DATA FOR THIS TASK.

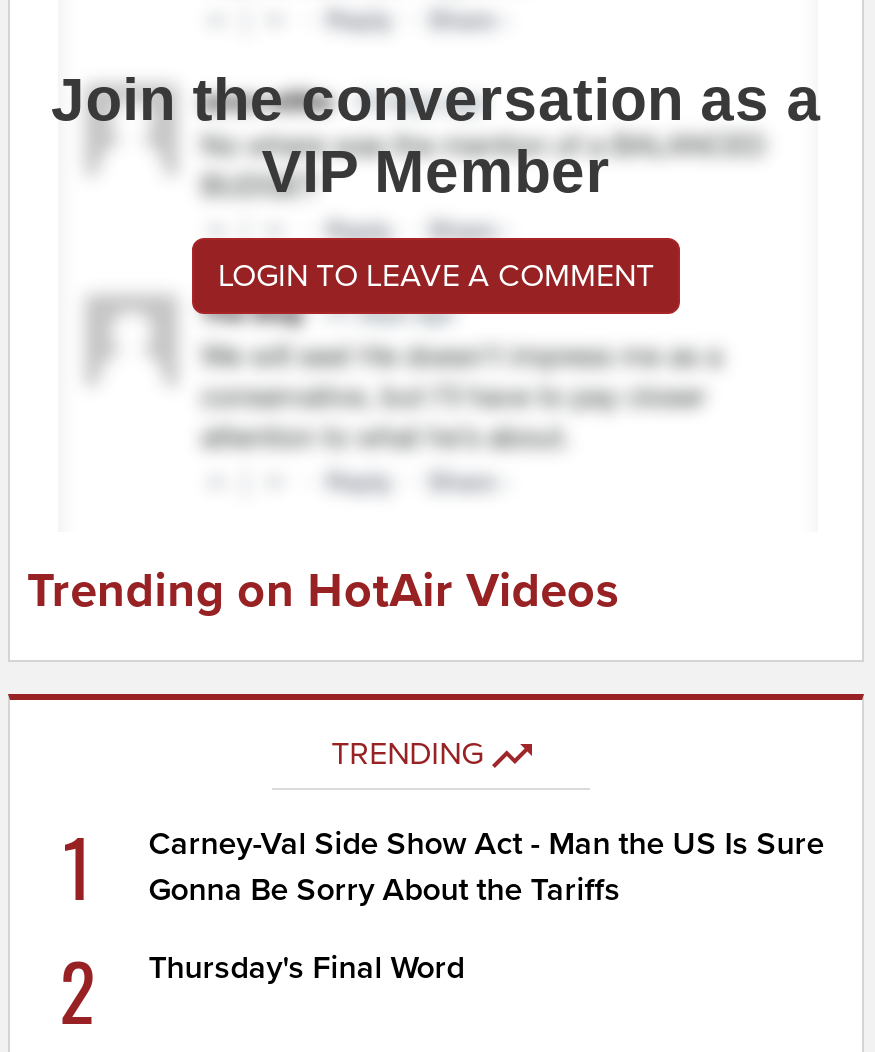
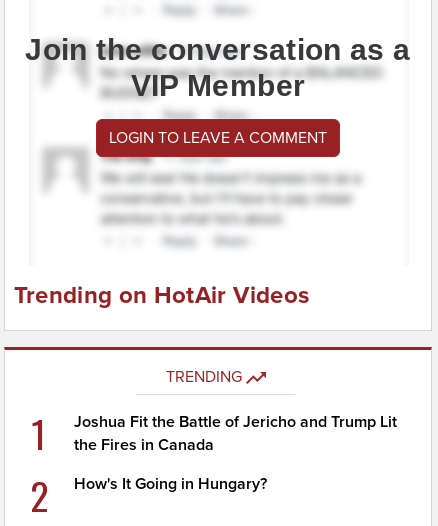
[148,824,824,910] Carney-Val Side Show Act - Man the US Is Sure | Gonna Be Sorry About the Tariffs -> [74,412,397,455] Joshua Fit the Battle of Jericho and Trump Lit | the Fires in Canada
[148,948,464,988] Thursday's Final Word -> [74,474,267,494] How's It Going in Hungary?

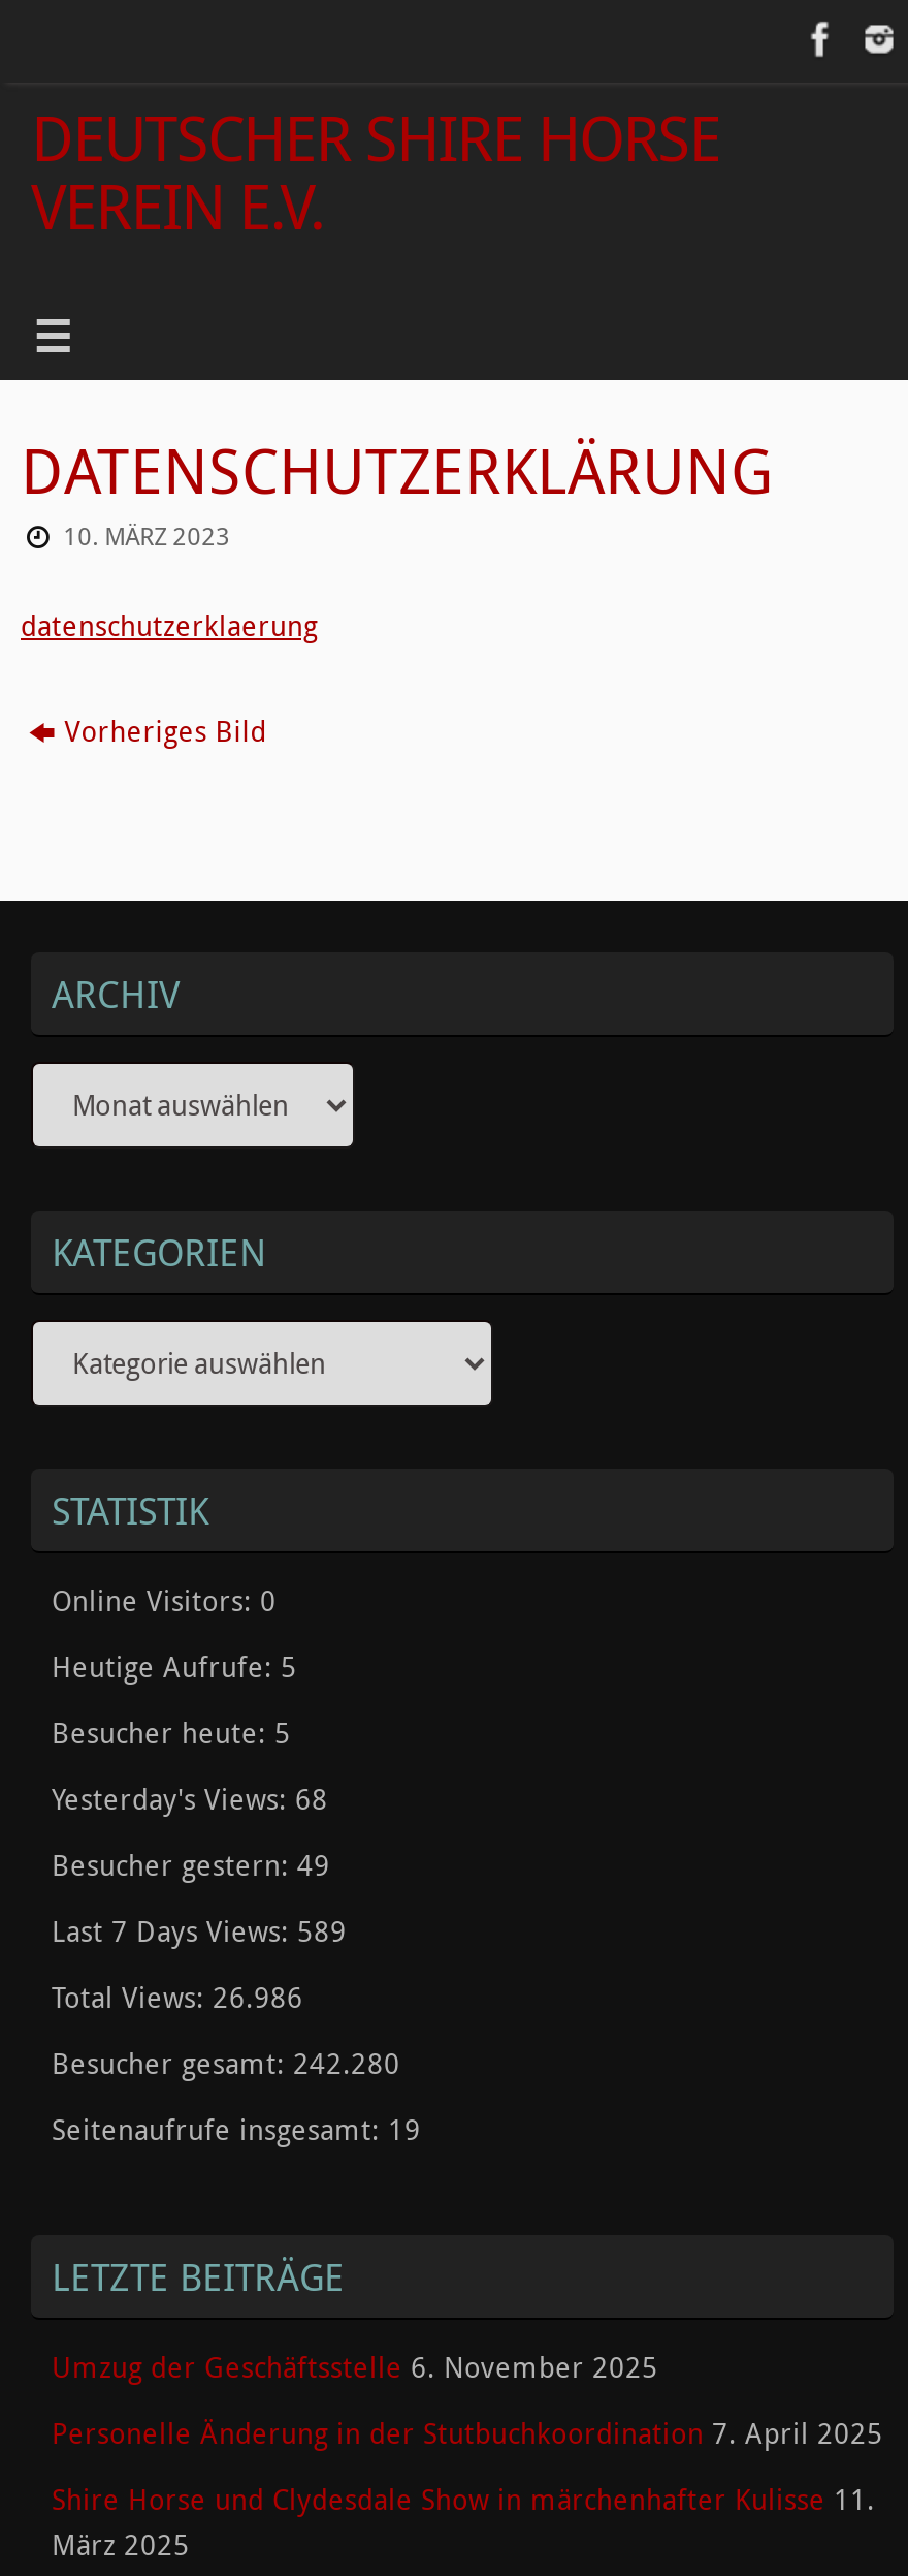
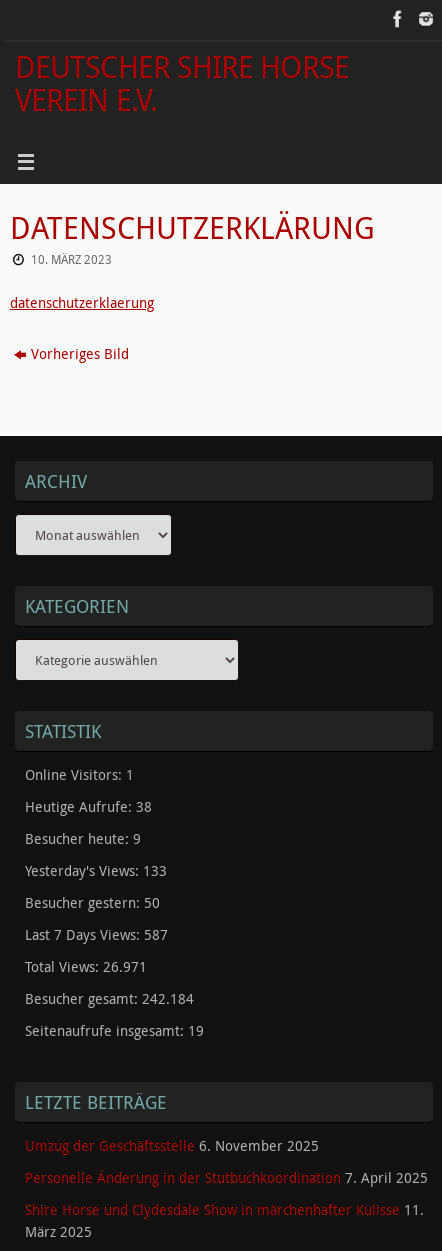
[52,1583,277,1620] Online Visitors: 0 -> [25,766,134,784] Online Visitors: 1
[52,1649,297,1686] Heutige Aufrufe: 5 -> [25,798,152,816] Heutige Aufrufe: 38
[52,1715,291,1752] Besucher heute: 5 -> [25,830,141,848] Besucher heute: 9
[52,1781,328,1818] Yesterday's Views: 68 -> [25,862,167,880] Yesterday's Views: 133
[52,1847,330,1884] Besucher gestern: 49 -> [25,894,160,912] Besucher gestern: 50
[52,1913,347,1950] Last 7 Days Views: 589 -> [25,926,168,944] Last 7 Days Views: 587
[52,1979,303,2016] Total Views: 26.986 -> [25,958,147,976] Total Views: 26.971
[52,2045,400,2082] Besucher gesamt: 242.280 -> [25,990,194,1008] Besucher gesamt: 242.184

EXERCISE. Write the lines out again exactly, from the one containing "[52,1781,328,1818] Yesterday's Views: 68" through the last line of the records, and include no other lines.

SOLUTION TO THE EXERCISE.
[52,1781,328,1818] Yesterday's Views: 68 -> [25,862,167,880] Yesterday's Views: 133
[52,1847,330,1884] Besucher gestern: 49 -> [25,894,160,912] Besucher gestern: 50
[52,1913,347,1950] Last 7 Days Views: 589 -> [25,926,168,944] Last 7 Days Views: 587
[52,1979,303,2016] Total Views: 26.986 -> [25,958,147,976] Total Views: 26.971
[52,2045,400,2082] Besucher gesamt: 242.280 -> [25,990,194,1008] Besucher gesamt: 242.184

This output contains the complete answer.